Omit all pictures and transcribe only the lines in the entries below that run from the line with "flex-direction: column ->" through the line with "none -> <span>Near".

====== DATASET RECORDS ======

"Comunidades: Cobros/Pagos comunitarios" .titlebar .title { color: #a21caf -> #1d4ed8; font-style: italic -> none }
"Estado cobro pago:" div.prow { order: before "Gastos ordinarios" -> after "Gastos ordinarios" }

======
====== DATASET RECORDS ======

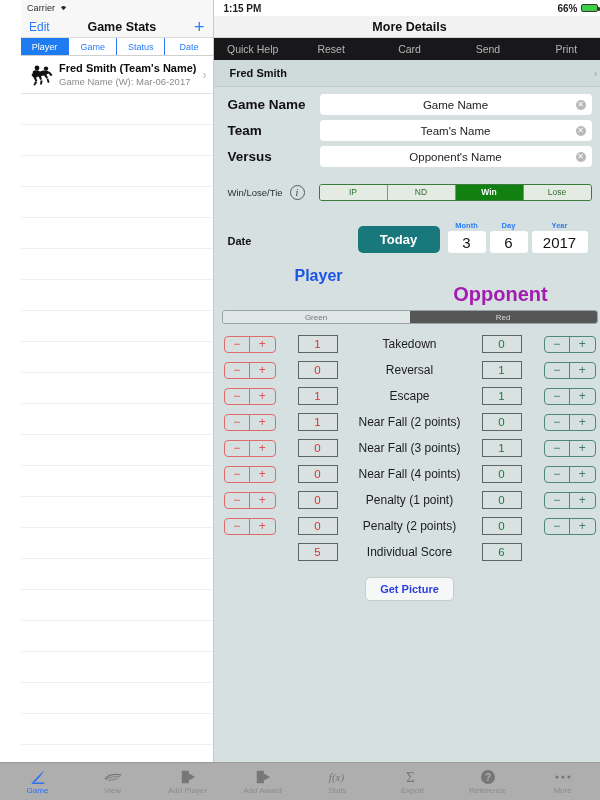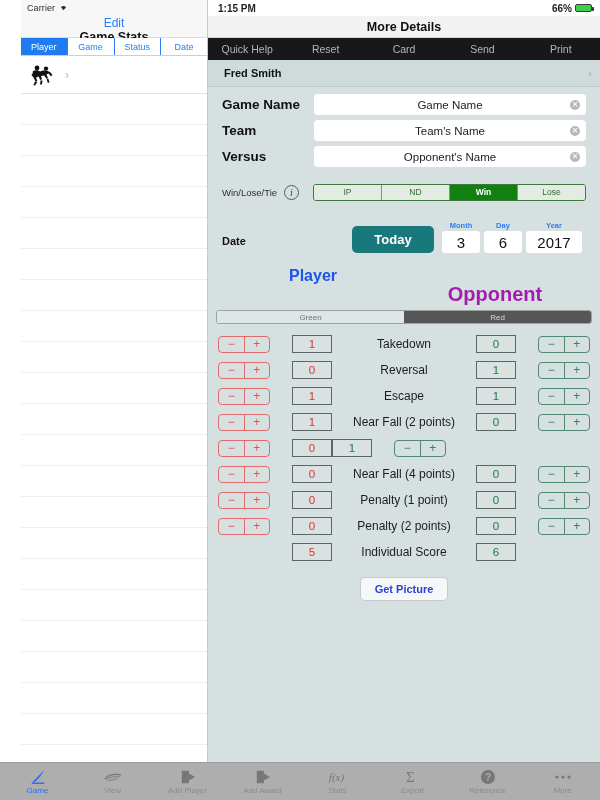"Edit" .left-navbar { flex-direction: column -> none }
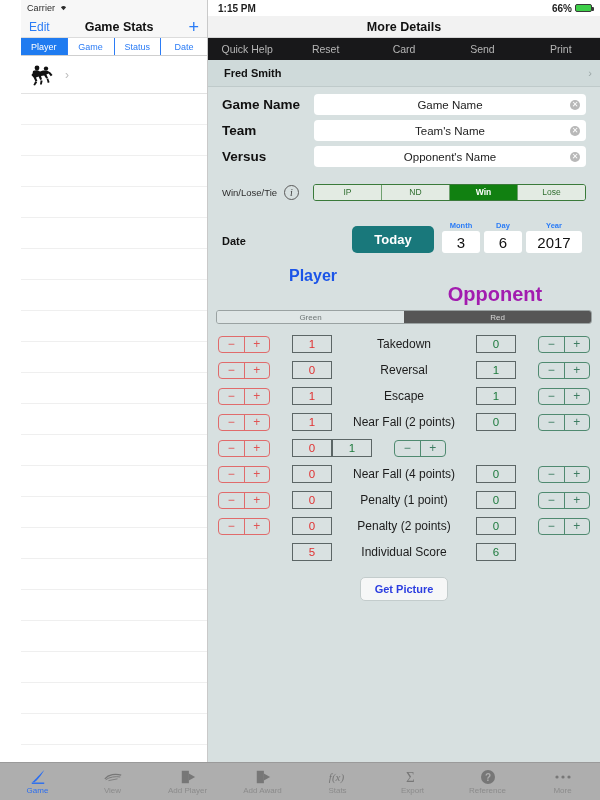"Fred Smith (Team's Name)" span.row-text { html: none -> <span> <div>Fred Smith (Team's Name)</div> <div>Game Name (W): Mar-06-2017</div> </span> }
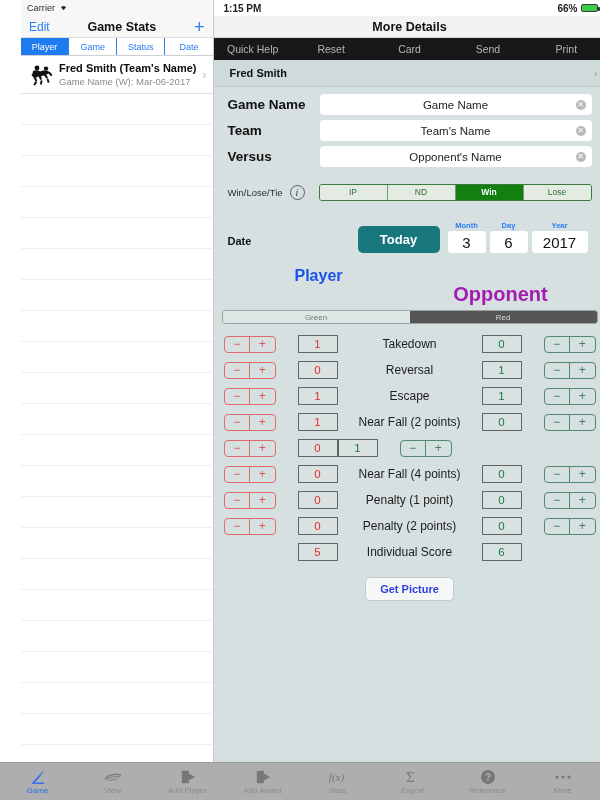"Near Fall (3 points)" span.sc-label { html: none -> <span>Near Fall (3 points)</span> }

======

• [RESULT OF THIS EXERCISE]
"Edit" .left-navbar { flex-direction: column -> none }
"Fred Smith (Team's Name)" span.row-text { html: none -> <span> <div>Fred Smith (Team's Name)</div> <div>Game Name (W): Mar-06-2017</div> </span> }
"Near Fall (3 points)" span.sc-label { html: none -> <span>Near Fall (3 points)</span> }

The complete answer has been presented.